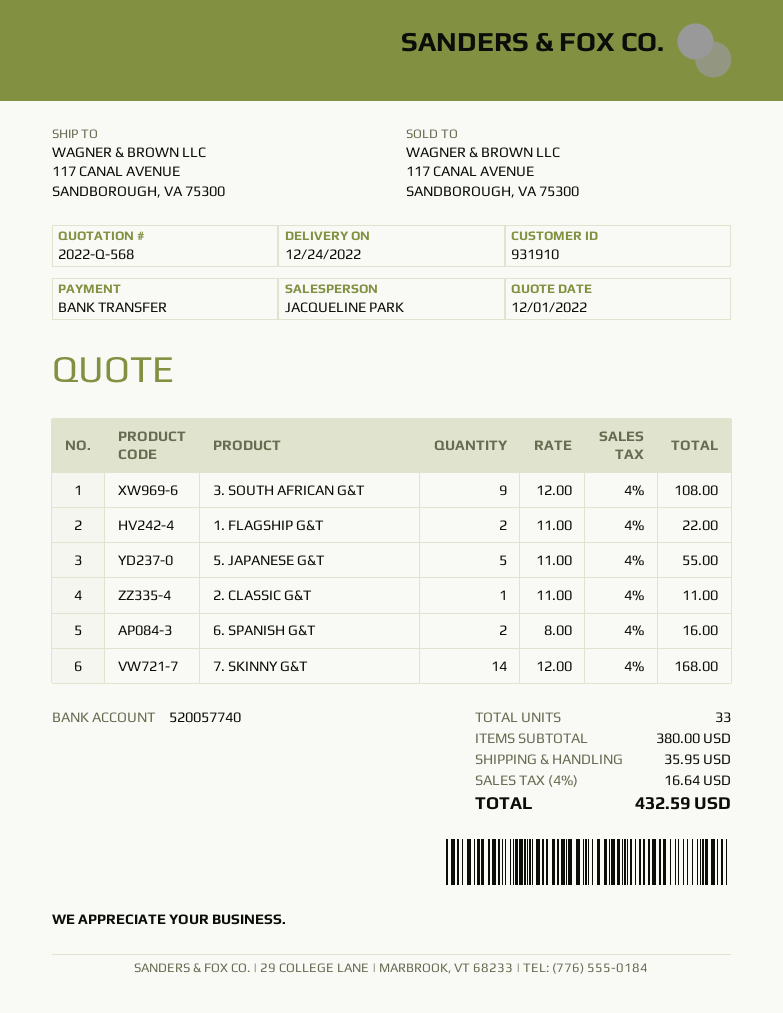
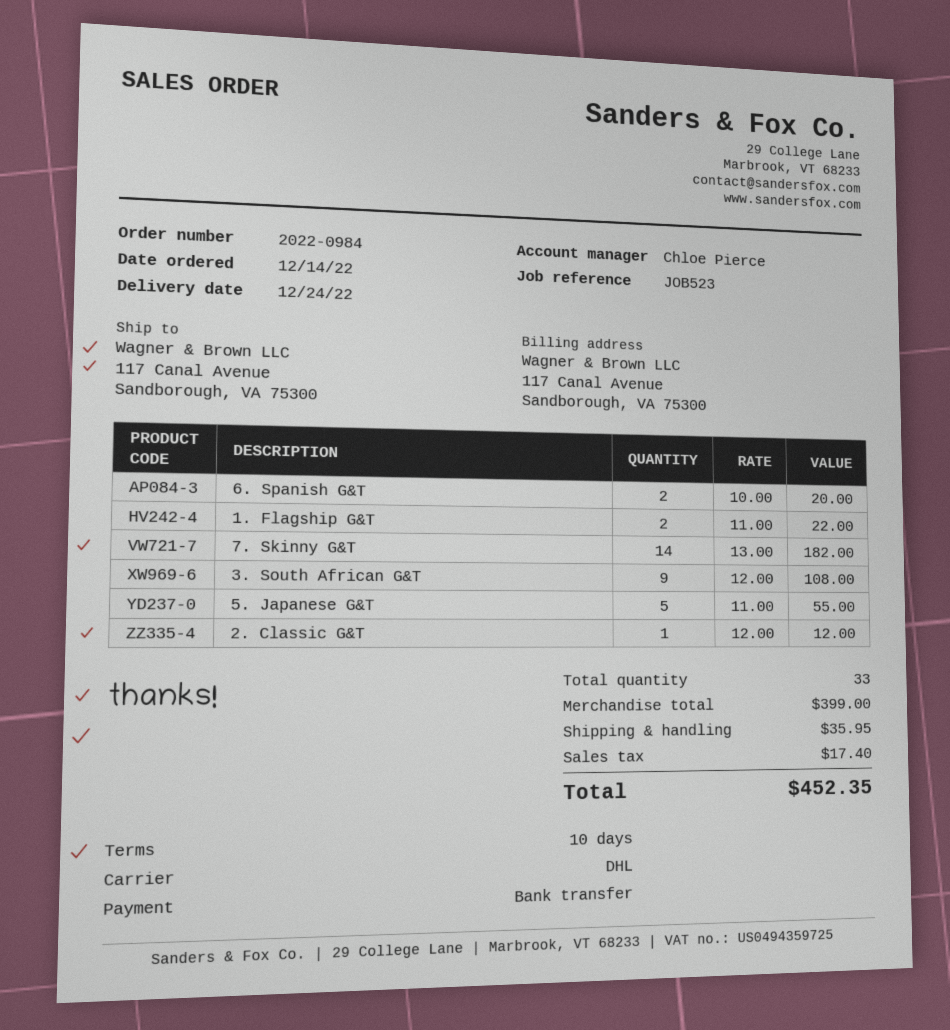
sales rep: JACQUELINE PARK -> Chloe Pierce
2. CLASSIC G&T: 1 x 11.00 = 11.00 -> 1 x 12.00 = 12.00
6. SPANISH G&T: 2 x 8.00 = 16.00 -> 2 x 10.00 = 20.00
7. SKINNY G&T: 14 x 12.00 = 168.00 -> 14 x 13.00 = 182.00
subtotal: 380.00 -> 399.00
tax: 16.64 -> 17.40
total: 432.59 -> 452.35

§ EXERCISE GOAL
Reproduce the whole listing above word for word, but not its pictures.

§ SOLVED PROBLEM
sales rep: JACQUELINE PARK -> Chloe Pierce
2. CLASSIC G&T: 1 x 11.00 = 11.00 -> 1 x 12.00 = 12.00
6. SPANISH G&T: 2 x 8.00 = 16.00 -> 2 x 10.00 = 20.00
7. SKINNY G&T: 14 x 12.00 = 168.00 -> 14 x 13.00 = 182.00
subtotal: 380.00 -> 399.00
tax: 16.64 -> 17.40
total: 432.59 -> 452.35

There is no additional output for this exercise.